▶ RECORDS SUPPLIED:

---*---

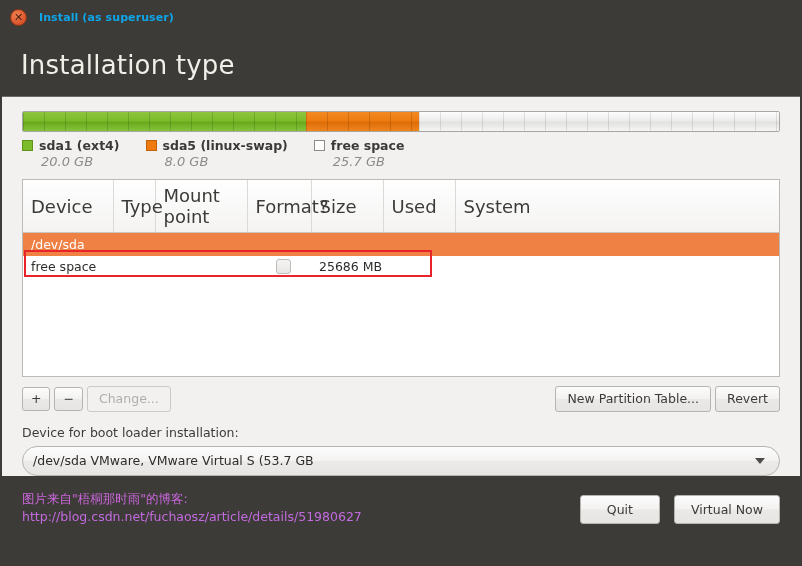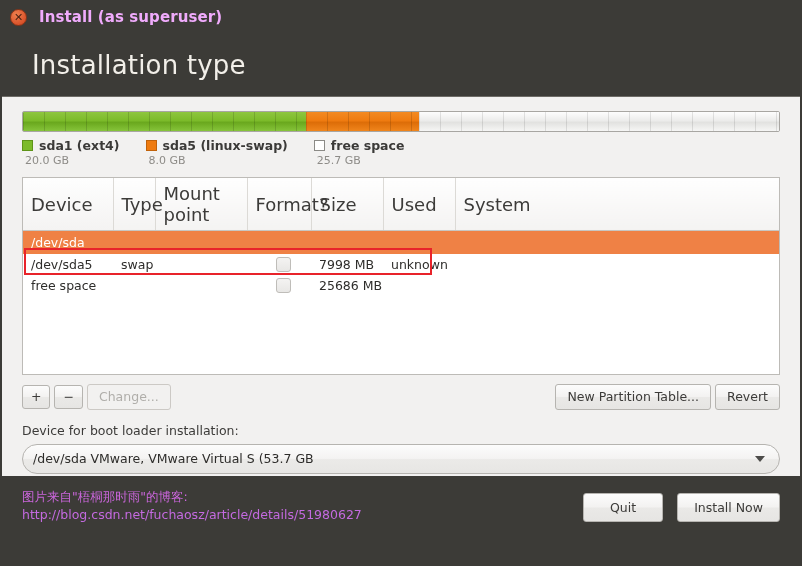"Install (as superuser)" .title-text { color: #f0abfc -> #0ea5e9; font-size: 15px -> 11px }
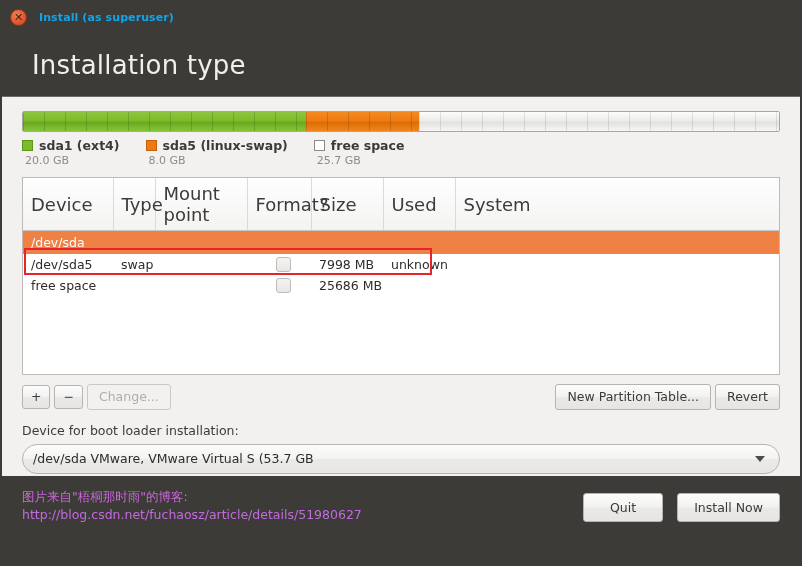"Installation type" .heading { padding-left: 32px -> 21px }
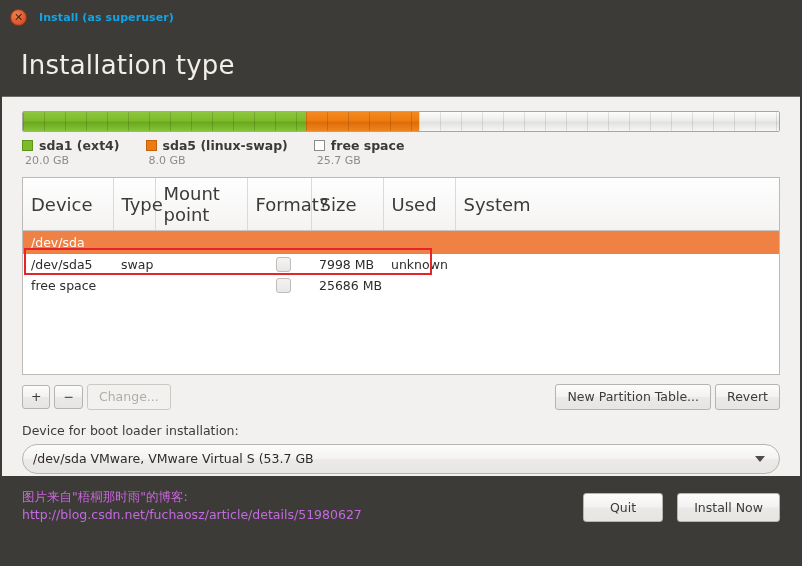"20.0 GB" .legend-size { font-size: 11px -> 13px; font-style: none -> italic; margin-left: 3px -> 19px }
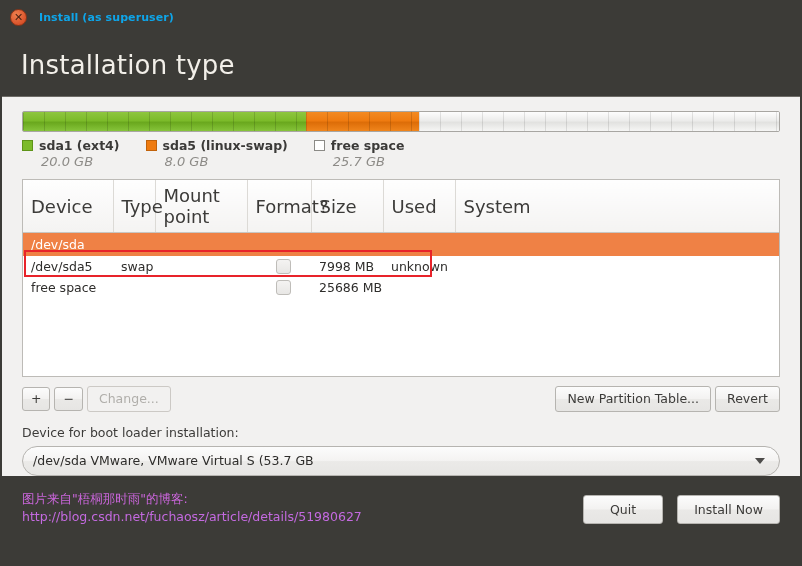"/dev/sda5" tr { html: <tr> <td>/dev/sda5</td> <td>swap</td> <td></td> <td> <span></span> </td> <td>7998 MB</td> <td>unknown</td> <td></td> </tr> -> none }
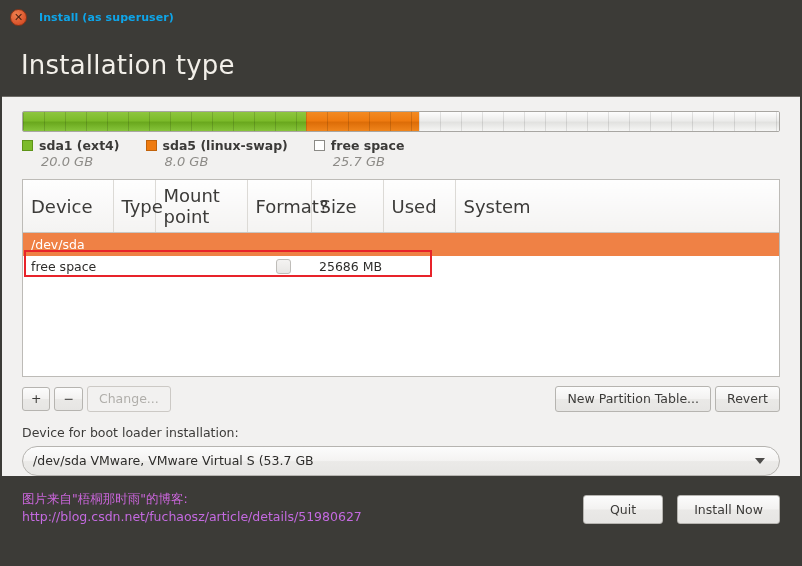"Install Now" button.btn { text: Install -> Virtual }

---*---

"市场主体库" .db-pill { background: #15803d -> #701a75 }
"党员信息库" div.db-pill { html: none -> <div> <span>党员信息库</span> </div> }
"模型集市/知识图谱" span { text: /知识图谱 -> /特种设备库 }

---*---

▶ EXERCISE BRIEF:
Precisely the lines between those holding "background: #15803d ->" and "text: /知识图谱 ->", inclusive, are to be reproduced from the listing above, with nothing added.

▶ TASK SOLUTION:
"市场主体库" .db-pill { background: #15803d -> #701a75 }
"党员信息库" div.db-pill { html: none -> <div> <span>党员信息库</span> </div> }
"模型集市/知识图谱" span { text: /知识图谱 -> /特种设备库 }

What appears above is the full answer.